從蠍子懷裡掏出來的時候他就猜到這是個保命符一類的東西,現在嫂子的話只是印證了他的判斷:
「這個是從蠍子身上找到的。」
「他臨死前想捏碎,被我用軟筋散截了胡。」
宋婉兒點點頭,把琥珀遞還給他,語氣里多了幾分叮囑:
「這東西輕易不要用,否則血牙小隊一定會注意到你。」
「知道了嫂子。」秦默把琥珀收回懷裡,貼身放好。
宋婉兒看了一眼灶台上那兩枚大小懸殊的毒氣丹,嘴角又浮起一絲笑意:
「好了,毒氣丹你再練幾遍鞏固鞏固,晚上早點休息。」
「你昨晚一宿沒睡,白天又練了一天箭,再這麼熬下去鐵打的身子也扛不住。」
她說著從藥箱裡取出兩個小瓷瓶,一個是青瓶,另外一個是白瓶。
「這一瓶青瓶是解毒丹,你以後用毒氣丹之前要事先服下,否則毒霧擴散開來你自己也會中毒。」
「裡面一共有五枚,一枚時效為一個時辰,夠你用一陣子了。」
她把青瓷瓶放在秦默手邊,然後把白瓷瓶也遞過去:
「這瓶是我做的療傷丹,你明天拿到集市上去賣。」
「有了蘇家做由頭,咱們可以光明正大地賣一些荒野上有錢也買不到的丹藥了。」
「荒野上最認這個,一枚療傷丹在黑市上能換至少二百銀靈幣,放到正經集市上叫價只會更高。」
「你懷裡那些銀靈幣,賣幾枚丹藥就能洗白了。」
秦默接過兩個瓷瓶,點了點頭。
蘇小禾那邊幫他解決了金靈幣來路的問題,但銀靈幣和銅靈幣的日常開銷總不能全用「蘇家給的」來解釋。
賣丹藥這個來錢路子剛好補上這塊缺口。
他正要把瓷瓶收進懷裡,一抬頭卻發現嫂子不知什麼時候已經站到了他面前。
兩個人離得極近,近到他低頭就能看見嫂子睫毛上那層被油燈光鍍上的金邊。
「嫂子,怎麼了?」
宋婉兒嘴角掛著一個溫溫柔柔的笑,但那個笑里藏著一絲只有女人才能讀懂的較勁意味。
她伸手替秦默理了理衣領,像是在宣示某種主權一樣:
「小默,不止蘇小禾一個女人能幫到你哦。
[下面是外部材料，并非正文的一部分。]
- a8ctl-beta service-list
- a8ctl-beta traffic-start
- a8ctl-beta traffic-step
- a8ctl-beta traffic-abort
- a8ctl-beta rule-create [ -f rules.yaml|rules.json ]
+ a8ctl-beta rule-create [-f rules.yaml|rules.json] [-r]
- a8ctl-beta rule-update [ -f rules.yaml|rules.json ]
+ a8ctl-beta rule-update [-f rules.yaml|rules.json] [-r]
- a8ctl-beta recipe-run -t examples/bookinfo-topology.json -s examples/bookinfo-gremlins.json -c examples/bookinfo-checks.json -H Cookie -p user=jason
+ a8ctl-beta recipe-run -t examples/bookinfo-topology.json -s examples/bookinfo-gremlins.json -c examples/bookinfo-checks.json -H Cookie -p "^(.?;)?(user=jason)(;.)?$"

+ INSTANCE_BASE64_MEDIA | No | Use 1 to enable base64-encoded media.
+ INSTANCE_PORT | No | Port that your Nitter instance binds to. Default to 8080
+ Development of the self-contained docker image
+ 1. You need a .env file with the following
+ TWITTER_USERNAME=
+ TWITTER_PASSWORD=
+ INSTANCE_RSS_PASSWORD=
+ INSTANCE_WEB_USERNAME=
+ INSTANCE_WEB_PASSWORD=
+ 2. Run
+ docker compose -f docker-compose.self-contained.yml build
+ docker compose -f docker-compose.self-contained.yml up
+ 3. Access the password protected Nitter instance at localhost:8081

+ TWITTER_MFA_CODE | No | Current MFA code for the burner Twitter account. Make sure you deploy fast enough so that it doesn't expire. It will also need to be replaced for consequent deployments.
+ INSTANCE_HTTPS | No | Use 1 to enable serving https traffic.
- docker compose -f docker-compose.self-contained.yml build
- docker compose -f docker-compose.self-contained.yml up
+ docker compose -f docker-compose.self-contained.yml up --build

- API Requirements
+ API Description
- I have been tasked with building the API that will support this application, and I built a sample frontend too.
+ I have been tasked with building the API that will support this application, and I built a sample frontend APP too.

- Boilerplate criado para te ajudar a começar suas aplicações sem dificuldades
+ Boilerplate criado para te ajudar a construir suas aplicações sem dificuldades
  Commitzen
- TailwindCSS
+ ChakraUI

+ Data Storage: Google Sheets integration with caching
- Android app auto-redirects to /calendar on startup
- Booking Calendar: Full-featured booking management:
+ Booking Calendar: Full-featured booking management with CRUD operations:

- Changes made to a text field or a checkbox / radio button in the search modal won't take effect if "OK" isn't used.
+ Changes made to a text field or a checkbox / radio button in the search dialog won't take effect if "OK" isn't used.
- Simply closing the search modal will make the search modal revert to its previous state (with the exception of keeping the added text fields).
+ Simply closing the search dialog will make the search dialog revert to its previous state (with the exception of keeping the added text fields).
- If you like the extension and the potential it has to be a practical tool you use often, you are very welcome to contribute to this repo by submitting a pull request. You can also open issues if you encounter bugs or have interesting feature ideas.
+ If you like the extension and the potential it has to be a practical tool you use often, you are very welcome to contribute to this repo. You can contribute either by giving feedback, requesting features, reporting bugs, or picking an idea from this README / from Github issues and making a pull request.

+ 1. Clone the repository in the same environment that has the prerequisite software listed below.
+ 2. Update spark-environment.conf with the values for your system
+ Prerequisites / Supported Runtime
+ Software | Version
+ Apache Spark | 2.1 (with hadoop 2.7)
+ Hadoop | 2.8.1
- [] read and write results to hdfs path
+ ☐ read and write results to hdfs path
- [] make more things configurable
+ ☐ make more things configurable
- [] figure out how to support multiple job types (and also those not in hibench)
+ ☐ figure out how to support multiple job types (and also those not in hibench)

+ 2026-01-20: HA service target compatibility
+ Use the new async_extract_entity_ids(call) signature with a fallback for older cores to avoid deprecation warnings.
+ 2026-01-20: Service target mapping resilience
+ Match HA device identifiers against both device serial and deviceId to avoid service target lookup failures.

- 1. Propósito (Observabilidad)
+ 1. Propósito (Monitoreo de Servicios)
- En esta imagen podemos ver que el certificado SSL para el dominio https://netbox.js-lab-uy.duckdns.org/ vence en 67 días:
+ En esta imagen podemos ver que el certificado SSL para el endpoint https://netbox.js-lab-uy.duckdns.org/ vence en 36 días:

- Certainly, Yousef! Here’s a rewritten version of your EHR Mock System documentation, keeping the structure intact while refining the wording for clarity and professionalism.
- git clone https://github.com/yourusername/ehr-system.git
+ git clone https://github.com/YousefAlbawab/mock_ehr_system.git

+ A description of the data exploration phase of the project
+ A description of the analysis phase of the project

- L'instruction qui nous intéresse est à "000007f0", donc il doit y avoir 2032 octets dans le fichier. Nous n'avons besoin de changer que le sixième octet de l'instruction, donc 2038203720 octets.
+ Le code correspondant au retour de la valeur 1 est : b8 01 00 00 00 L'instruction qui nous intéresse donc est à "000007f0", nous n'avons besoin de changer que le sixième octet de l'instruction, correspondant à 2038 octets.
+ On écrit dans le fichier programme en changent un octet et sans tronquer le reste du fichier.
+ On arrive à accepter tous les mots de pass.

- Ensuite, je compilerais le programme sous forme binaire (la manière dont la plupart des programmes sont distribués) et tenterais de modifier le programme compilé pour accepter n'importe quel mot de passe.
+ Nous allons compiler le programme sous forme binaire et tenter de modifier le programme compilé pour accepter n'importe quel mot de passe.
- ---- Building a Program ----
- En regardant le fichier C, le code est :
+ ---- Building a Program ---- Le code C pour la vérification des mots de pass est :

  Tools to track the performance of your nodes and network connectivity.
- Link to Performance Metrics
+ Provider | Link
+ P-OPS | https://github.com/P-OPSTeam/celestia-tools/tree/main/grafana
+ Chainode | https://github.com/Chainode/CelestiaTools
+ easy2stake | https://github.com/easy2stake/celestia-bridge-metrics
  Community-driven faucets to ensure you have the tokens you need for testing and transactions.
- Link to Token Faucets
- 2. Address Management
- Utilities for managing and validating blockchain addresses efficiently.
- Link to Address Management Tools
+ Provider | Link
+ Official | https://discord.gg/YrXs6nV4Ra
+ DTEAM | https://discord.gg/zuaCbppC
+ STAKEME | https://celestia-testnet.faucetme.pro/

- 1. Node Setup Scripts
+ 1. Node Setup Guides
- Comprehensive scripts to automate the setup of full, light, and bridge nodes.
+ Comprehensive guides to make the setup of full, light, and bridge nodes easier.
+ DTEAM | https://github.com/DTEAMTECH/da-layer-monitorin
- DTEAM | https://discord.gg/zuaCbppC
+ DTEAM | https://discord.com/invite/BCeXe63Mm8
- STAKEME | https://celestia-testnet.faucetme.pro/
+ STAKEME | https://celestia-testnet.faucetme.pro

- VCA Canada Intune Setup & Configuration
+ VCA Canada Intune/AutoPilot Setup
」
「往後你需要什麼幫助,一定也要先跟嫂子說。」
「知道了嗎?」
宋婉兒的聲音輕而軟,尾音微微上揚,帶著幾分玩笑般的嗔意。
但語氣底下那份認真的勁頭,和今天早上問「她的軟香還是嫂子的軟香」時如出一轍。
秦默的臉微微紅了一下,點了點頭:
「知道了,嫂子。」
宋婉兒這才滿意地退後一步,轉身往房間那邊走去,圍裙的帶子在她腰後系成一個漂亮的蝴蝶結,隨著她走路的動作輕輕晃動。
她的背影和往常沒有任何區別,但秦默總覺得她今晚走路的節奏比平時輕快了幾分。
秦默再練習了一陣,一直到「毒道:大成110/500」才停下去睡覺了。
一夜無話。
第二天清晨,秦默照例在院子裡練箭。
晨光剛剛漫過營地東邊的矮牆,把箭靶上的破木板鍍成一層淡金色。
他把箭靶往後多挪了二十步,一箭接一箭地射,系統面板上的熟練度穩步上漲。
「射箭:巔峰999/1000。」
秦默剛準備練習最後一輪,土路盡頭就跌跌撞撞衝過來一個人影。
紅姑的紅布裙只是胡亂的披在身上,被晨風吹得獵獵作響,頭髮只胡亂挽了個髻,大半散在肩上。